This conference proposal was accepted for RailsConf 2020 and RubyConf India 2020 (cancelled due to COVID-19). View slides
Unlike models and controllers, Rails views are not encapsulated. This makes them hard to reason about and difficult to test, leading us to use abstractions such as presenters and decorators. In this talk, we’ll explore the inner workings of how Rails compiles and executes views today, the lessons we’ve learned building encapsulated views at GitHub over the past year, and how you can do the same with the support for 3rd-party component frameworks coming in Rails 6.1.

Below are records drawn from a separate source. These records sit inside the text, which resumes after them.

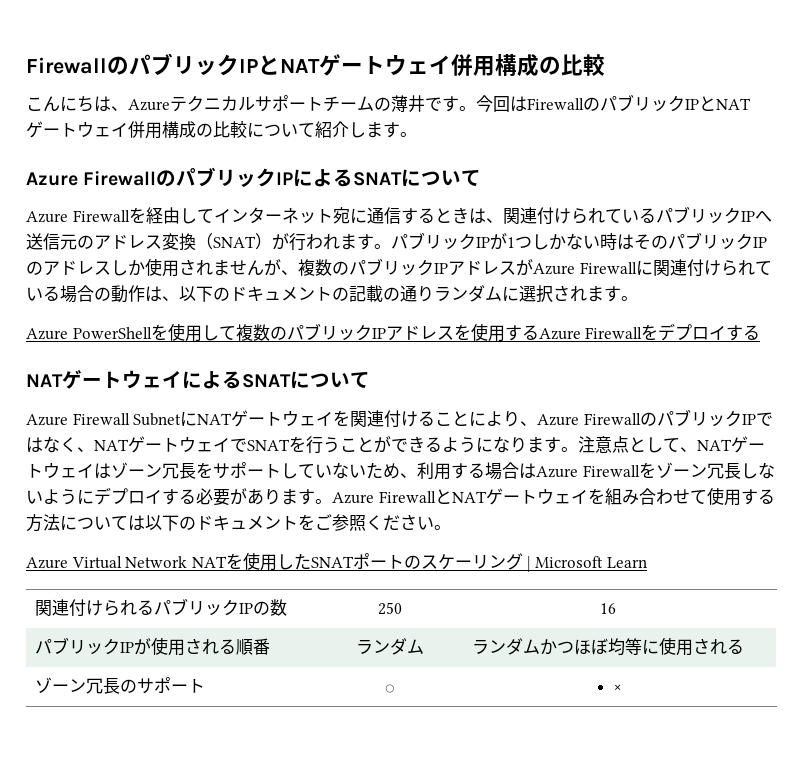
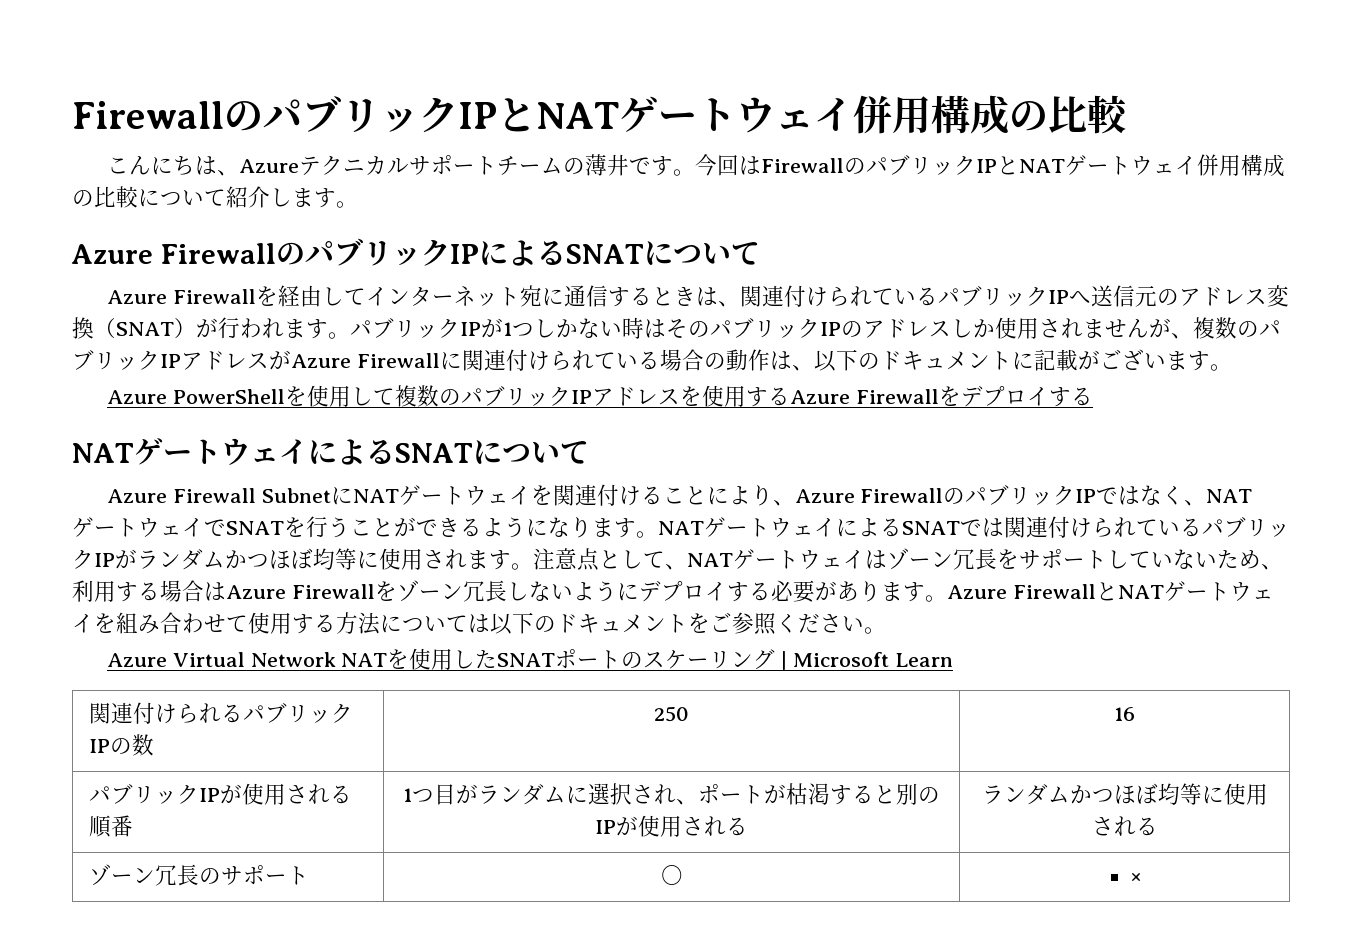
- パブリックIPが1つしかない時はそのパブリックIPのアドレスしか使用されませんが、複数のパブリックIPアドレスがAzure Firewallに関連付けられている場合の動作は、以下のドキュメントの記載の通りランダムに選択されます。
+ パブリックIPが1つしかない時はそのパブリックIPのアドレスしか使用されませんが、複数のパブリックIPアドレスがAzure Firewallに関連付けられている場合の動作は、以下のドキュメントに記載がございます。
+ NATゲートウェイによるSNATでは関連付けられているパブリックIPがランダムかつほぼ均等に使用されます。
- パブリックIPが使用される順番 | ランダム | ランダムかつほぼ均等に使用される
+ パブリックIPが使用される順番 | 1つ目がランダムに選択され、ポートが枯渇すると別のIPが使用される | ランダムかつほぼ均等に使用される

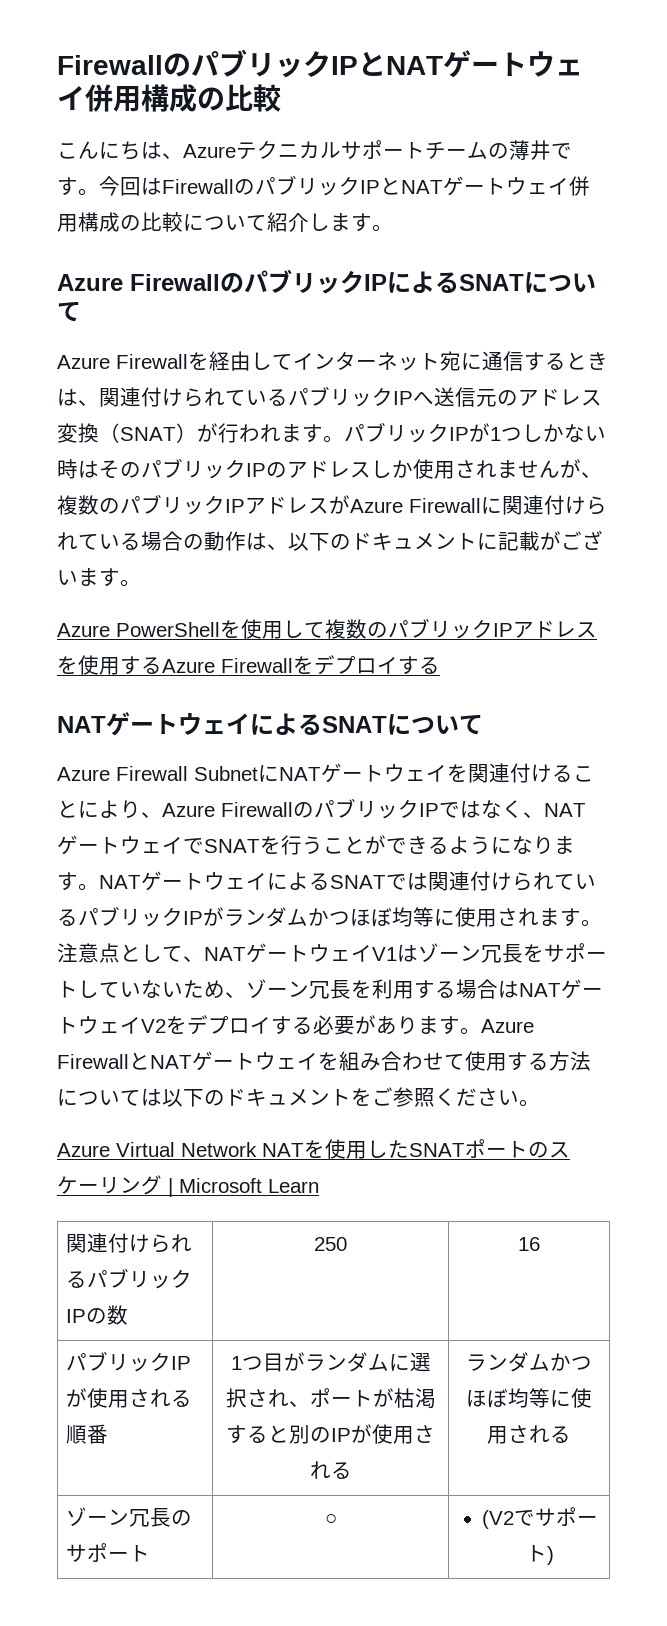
- 注意点として、NATゲートウェイはゾーン冗長をサポートしていないため、利用する場合はAzure Firewallをゾーン冗長しないようにデプロイする必要があります。
+ 注意点として、NATゲートウェイV1はゾーン冗長をサポートしていないため、ゾーン冗長を利用する場合はNATゲートウェイV2をデプロイする必要があります。
- ゾーン冗長のサポート | ○ | ×
+ ゾーン冗長のサポート | ○ | (V2でサポート)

This talk is given in story form.
I introduce the topic of the talk by discussing an extraction I couldn’t ignore, telling the story of how I have seen a pattern of Rails applications turning to decorators, presenters, react components, and logic-filled partials as they scale. These abstractions are basically boilerplate at this point, and if there’s one thing we like about Rails it is that it eliminates boilerplate.

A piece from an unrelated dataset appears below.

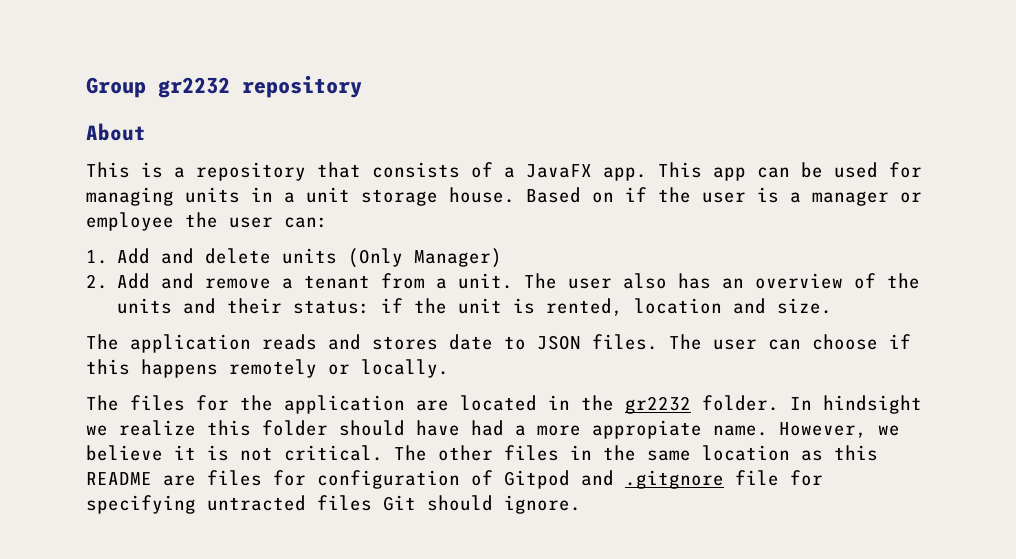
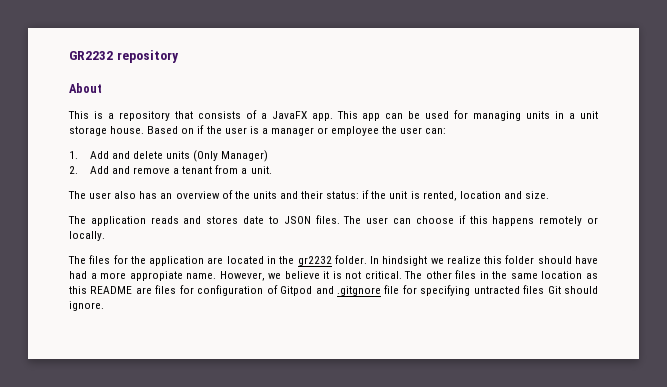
- Group gr2232 repository
+ GR2232 repository
- 2. Add and remove a tenant from a unit. The user also has an overview of the units and their status: if the unit is rented, location and size.
+ 2. Add and remove a tenant from a unit.
+ The user also has an overview of the units and their status: if the unit is rented, location and size.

Then, I tell the story of how others have encountered these patterns in their applications, using survey data I gathered from my local Ruby community.
Next, I explore why Rails developers turn to these abstractions: testing. Rails views are difficult to test, and it’s because they aren’t encapsulated, a key construct and benefit of object-oriented design.
After a brief explanation of encapsulation and how it manifests itself in Rails, giving examples of models and controllers, I tell a detailed, technical story of the Rails render call stack, showing the internals of how Rails views are compiled into methods on a single global object, demonstrating how it’s possible to share instance variable state in between views.
Then, I discuss the implications of this architecture, explaining how it makes testing difficult and can lead to performance issues at scale.
In contrast, I demonstrate how ViewComponent compiles views onto one object per view, providing proper encapsulation, as a superset of the Rails view architecture. I explain how this helps Rails views better follow the single responsibility principle.
Next, I highlight some features built by members of the community, including generators, component previews, and multiple content areas.
Finally, I share how we see components fitting into the architecture of a typical Rails application, and how we’ve migrated existing views and view models to components. I highlight benefits of migration that we’ve seen, such as improvements in test coverage.
I am the creator and maintainer of ViewComponent, GitHub’s view component library for Rails. I’m also the author of the support for 3rd-party component frameworks being introduced in Rails 6.1.
This talk builds on a talk I gave at RailsConf last year, incorporating what we’ve learned building and using ViewComponent for the past year at GitHub and providing a technical argument for the architecture. This talk will be much more of a deep dive into Rails internals. While my talk last year was theoretical and worked with a prototype, this one is practical and discusses implementation in depth as well as real world implications and benefits.
The video of last year’s talk was one of the most viewed from the conference, indicating strong community interest in the topic.